[Records contained in a dataset]
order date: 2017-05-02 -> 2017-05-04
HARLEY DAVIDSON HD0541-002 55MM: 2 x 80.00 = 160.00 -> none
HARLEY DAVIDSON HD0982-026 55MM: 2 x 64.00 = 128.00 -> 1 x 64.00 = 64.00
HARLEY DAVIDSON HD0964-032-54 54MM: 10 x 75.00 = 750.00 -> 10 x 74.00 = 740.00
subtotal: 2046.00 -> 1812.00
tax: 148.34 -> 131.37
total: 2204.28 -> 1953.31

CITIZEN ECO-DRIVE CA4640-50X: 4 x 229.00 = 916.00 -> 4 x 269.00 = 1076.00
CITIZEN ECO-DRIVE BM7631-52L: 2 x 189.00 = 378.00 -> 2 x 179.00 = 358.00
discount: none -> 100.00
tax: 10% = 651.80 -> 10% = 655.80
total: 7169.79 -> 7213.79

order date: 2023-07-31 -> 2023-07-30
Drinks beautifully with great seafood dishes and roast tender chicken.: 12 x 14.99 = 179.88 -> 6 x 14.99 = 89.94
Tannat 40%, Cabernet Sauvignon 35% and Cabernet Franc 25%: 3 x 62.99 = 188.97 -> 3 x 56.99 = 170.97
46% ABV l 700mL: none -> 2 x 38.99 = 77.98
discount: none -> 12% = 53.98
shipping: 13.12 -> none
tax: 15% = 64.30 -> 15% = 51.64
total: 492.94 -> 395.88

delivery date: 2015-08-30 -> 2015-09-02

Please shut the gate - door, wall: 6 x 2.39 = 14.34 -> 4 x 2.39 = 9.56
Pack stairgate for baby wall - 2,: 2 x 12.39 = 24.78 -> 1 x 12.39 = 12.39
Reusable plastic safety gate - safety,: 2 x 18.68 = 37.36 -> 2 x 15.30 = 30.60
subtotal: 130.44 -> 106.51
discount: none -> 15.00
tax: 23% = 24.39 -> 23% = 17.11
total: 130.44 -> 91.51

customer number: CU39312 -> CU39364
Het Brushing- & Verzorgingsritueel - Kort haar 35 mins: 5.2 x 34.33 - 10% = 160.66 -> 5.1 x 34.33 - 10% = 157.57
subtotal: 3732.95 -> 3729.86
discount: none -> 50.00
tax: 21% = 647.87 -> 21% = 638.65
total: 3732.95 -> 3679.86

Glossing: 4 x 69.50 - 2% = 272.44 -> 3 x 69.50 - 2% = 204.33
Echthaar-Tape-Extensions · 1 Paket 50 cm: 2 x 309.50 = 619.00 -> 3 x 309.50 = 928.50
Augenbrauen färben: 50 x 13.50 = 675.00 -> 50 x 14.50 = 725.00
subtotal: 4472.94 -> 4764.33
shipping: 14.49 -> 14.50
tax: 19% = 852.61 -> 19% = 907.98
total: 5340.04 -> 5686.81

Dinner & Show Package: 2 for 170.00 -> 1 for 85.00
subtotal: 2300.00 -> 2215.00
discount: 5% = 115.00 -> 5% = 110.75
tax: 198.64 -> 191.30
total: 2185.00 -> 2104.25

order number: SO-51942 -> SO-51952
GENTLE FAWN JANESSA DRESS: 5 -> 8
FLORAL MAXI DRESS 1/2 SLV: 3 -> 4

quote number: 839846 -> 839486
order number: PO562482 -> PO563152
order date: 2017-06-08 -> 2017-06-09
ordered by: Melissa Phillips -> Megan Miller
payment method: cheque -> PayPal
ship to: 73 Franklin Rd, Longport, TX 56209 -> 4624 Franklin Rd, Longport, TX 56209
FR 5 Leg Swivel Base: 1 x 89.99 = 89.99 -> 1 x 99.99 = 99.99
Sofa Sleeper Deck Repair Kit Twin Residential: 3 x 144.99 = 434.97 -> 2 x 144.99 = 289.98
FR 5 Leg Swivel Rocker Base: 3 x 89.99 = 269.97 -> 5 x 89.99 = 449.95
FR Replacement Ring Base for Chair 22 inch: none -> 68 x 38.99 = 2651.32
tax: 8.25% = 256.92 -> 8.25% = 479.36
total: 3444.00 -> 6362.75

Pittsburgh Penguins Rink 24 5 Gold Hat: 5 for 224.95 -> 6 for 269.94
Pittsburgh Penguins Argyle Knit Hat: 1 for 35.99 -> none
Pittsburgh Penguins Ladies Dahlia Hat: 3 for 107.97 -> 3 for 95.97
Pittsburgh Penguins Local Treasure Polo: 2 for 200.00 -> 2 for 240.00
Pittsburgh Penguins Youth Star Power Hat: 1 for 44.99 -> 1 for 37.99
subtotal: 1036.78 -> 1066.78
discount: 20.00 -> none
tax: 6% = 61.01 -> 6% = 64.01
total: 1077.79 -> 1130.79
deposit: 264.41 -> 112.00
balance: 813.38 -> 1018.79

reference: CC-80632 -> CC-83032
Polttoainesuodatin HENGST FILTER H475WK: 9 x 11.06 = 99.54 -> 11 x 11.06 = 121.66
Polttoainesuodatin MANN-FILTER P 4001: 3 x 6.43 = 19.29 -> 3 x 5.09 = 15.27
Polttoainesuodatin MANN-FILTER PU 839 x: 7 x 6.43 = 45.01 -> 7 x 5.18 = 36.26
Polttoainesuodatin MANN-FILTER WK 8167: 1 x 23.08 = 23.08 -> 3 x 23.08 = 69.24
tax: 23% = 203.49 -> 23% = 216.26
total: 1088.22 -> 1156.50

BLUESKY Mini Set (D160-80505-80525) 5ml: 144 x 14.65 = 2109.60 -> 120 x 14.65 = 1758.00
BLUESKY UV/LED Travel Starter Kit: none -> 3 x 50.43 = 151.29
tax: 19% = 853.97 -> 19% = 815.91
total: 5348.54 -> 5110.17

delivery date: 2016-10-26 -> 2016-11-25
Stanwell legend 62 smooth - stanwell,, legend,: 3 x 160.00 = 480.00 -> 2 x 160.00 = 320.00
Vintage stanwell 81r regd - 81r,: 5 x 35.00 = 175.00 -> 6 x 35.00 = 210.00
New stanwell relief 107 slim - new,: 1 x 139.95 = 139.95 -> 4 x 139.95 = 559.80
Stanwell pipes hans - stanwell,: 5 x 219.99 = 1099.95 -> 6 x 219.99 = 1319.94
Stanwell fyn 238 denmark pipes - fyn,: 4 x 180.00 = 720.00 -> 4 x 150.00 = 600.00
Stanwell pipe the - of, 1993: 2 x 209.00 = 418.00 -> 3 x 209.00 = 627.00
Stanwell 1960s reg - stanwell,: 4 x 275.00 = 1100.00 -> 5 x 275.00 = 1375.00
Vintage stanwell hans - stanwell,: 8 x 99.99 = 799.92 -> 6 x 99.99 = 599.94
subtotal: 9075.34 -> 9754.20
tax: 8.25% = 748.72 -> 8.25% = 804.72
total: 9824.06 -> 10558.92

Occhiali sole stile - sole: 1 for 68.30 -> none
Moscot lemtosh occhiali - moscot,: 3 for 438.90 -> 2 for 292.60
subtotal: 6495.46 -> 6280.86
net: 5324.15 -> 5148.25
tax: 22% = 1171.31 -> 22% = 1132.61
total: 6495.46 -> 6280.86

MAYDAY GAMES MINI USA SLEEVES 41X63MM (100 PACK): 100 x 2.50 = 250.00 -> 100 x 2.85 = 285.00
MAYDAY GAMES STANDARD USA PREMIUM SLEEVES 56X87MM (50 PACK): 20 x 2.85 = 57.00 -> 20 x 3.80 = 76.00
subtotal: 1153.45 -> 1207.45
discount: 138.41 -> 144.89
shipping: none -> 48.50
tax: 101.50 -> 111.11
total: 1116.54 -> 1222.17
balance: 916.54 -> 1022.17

**Aim of the exercise**
Using the records above, report each line with the string "HARLEY".

**Response for this exercise**
HARLEY DAVIDSON HD0541-002 55MM: 2 x 80.00 = 160.00 -> none
HARLEY DAVIDSON HD0982-026 55MM: 2 x 64.00 = 128.00 -> 1 x 64.00 = 64.00
HARLEY DAVIDSON HD0964-032-54 54MM: 10 x 75.00 = 750.00 -> 10 x 74.00 = 740.00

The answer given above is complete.